## [WORK INSTRUCTIONS]
As you reproduce every line below, keep it exactly as written and leave out the images.

------ DATA IN THIS EXERCISE

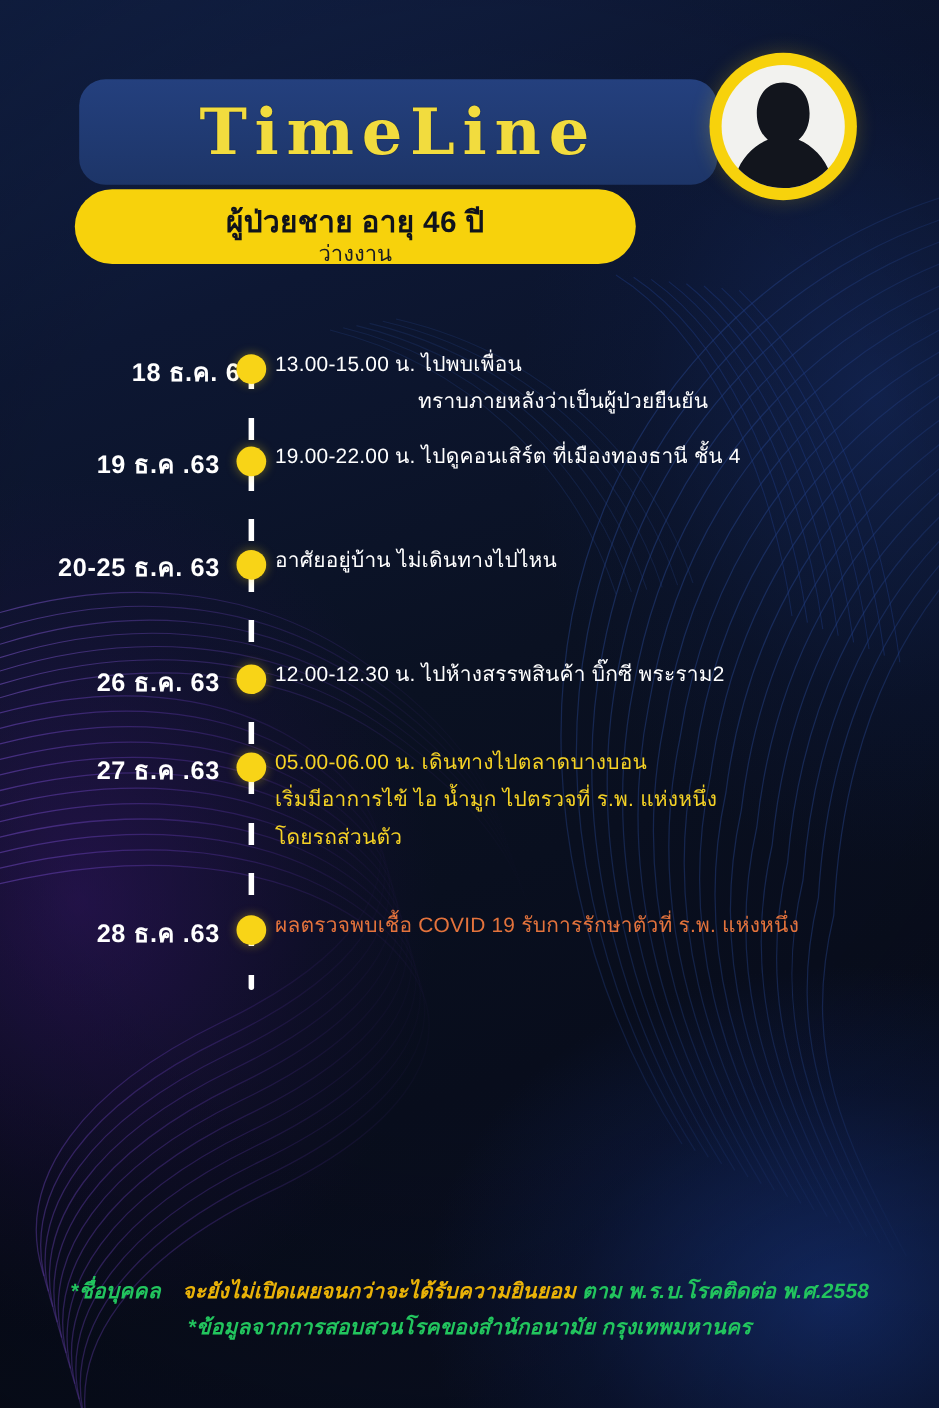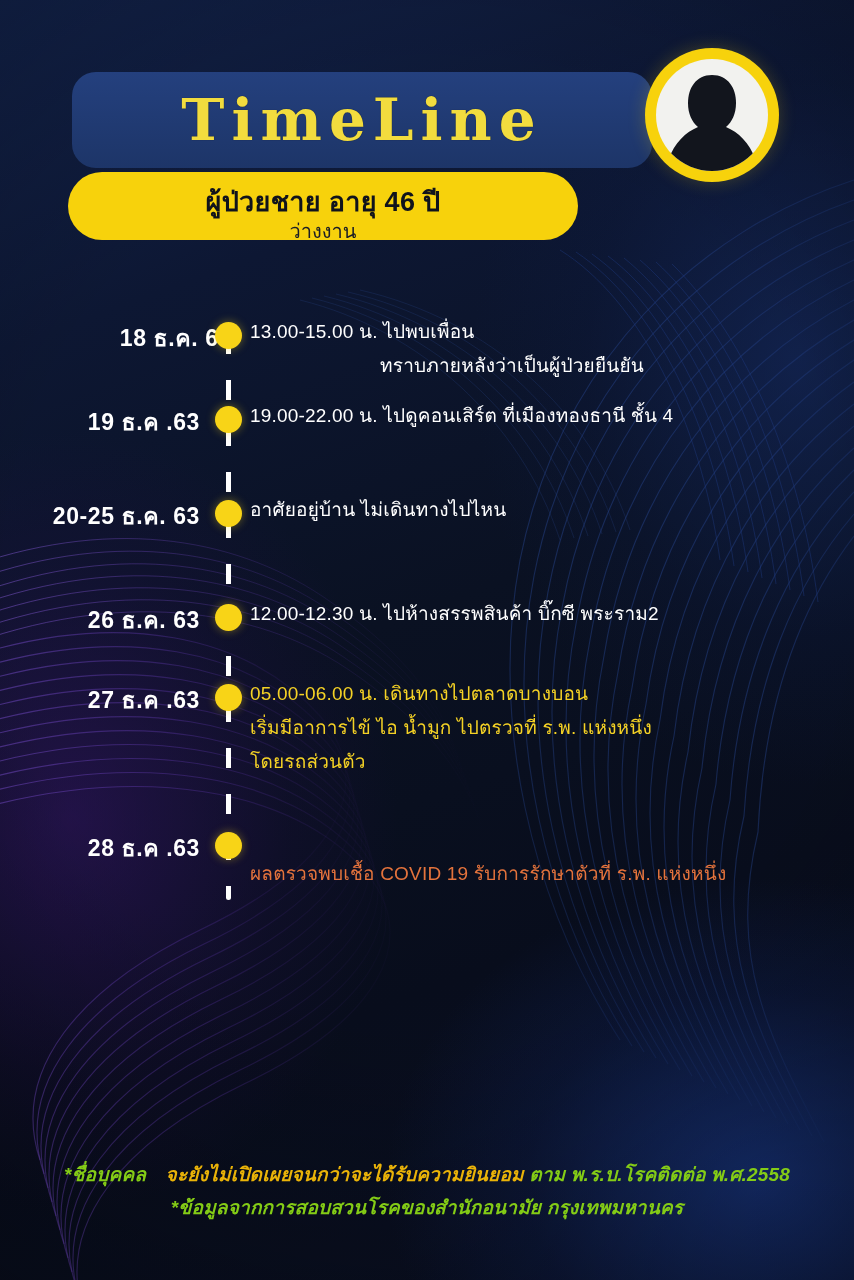--- a/index.html
+++ b/index.html
@@ -267,7 +267,7 @@
       <div class="entry tone-orange" style="top: 530px;">
         <div class="entry-date" style="top: 0px;">28 ธ.ค .63</div>
         <div class="entry-dot" style="top: 2px;"></div>
-        <div class="entry-body" style="top: -5px; margin-top: 32px;">
+        <div class="entry-body" style="top: -5px;">
           <div class="entry-line">ผลตรวจพบเชื้อ COVID 19 รับการรักษาตัวที่ ร.พ. แห่งหนึ่ง</div>
         </div>
       </div>

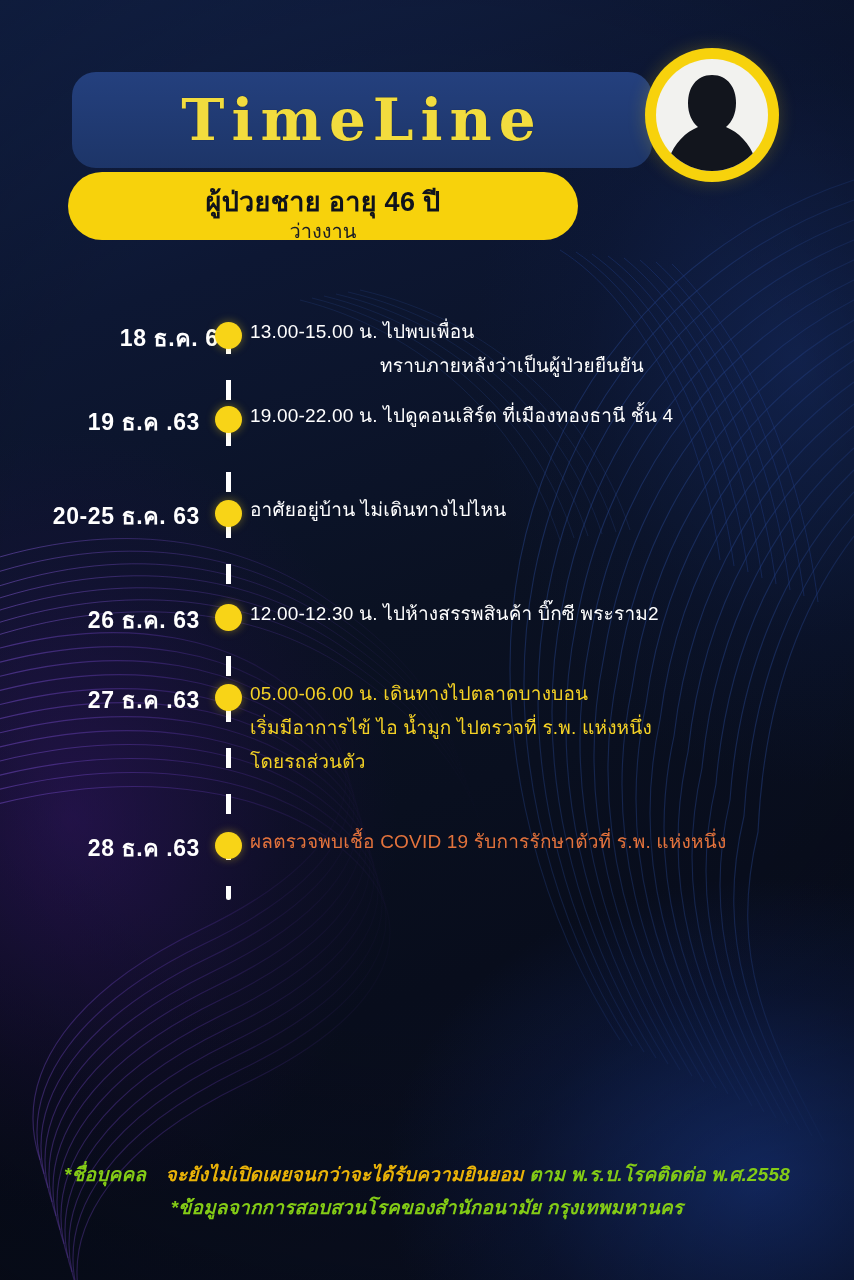--- a/index.html
+++ b/index.html
@@ -109,7 +109,7 @@
   
   #footer { position:absolute; left:0; top:1158px; width:854px; z-index:5; text-align:center; }
   .footer-line { font-size:19px; font-style:italic; font-weight:700; line-height:33px; letter-spacing:.2px; }
-  .fw { color:#84cc16; }
+  .fw { color:#22c55e; }
   .fy { color:#eab308;margin-left:14px; }
 </style>
 </head>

------------

## [ANSWER SECTION]
--- a/index.html
+++ b/index.html
@@ -267,7 +267,7 @@
       <div class="entry tone-orange" style="top: 530px;">
         <div class="entry-date" style="top: 0px;">28 ธ.ค .63</div>
         <div class="entry-dot" style="top: 2px;"></div>
-        <div class="entry-body" style="top: -5px; margin-top: 32px;">
+        <div class="entry-body" style="top: -5px;">
           <div class="entry-line">ผลตรวจพบเชื้อ COVID 19 รับการรักษาตัวที่ ร.พ. แห่งหนึ่ง</div>
         </div>
       </div>

--- a/index.html
+++ b/index.html
@@ -109,7 +109,7 @@
   
   #footer { position:absolute; left:0; top:1158px; width:854px; z-index:5; text-align:center; }
   .footer-line { font-size:19px; font-style:italic; font-weight:700; line-height:33px; letter-spacing:.2px; }
-  .fw { color:#84cc16; }
+  .fw { color:#22c55e; }
   .fy { color:#eab308;margin-left:14px; }
 </style>
 </head>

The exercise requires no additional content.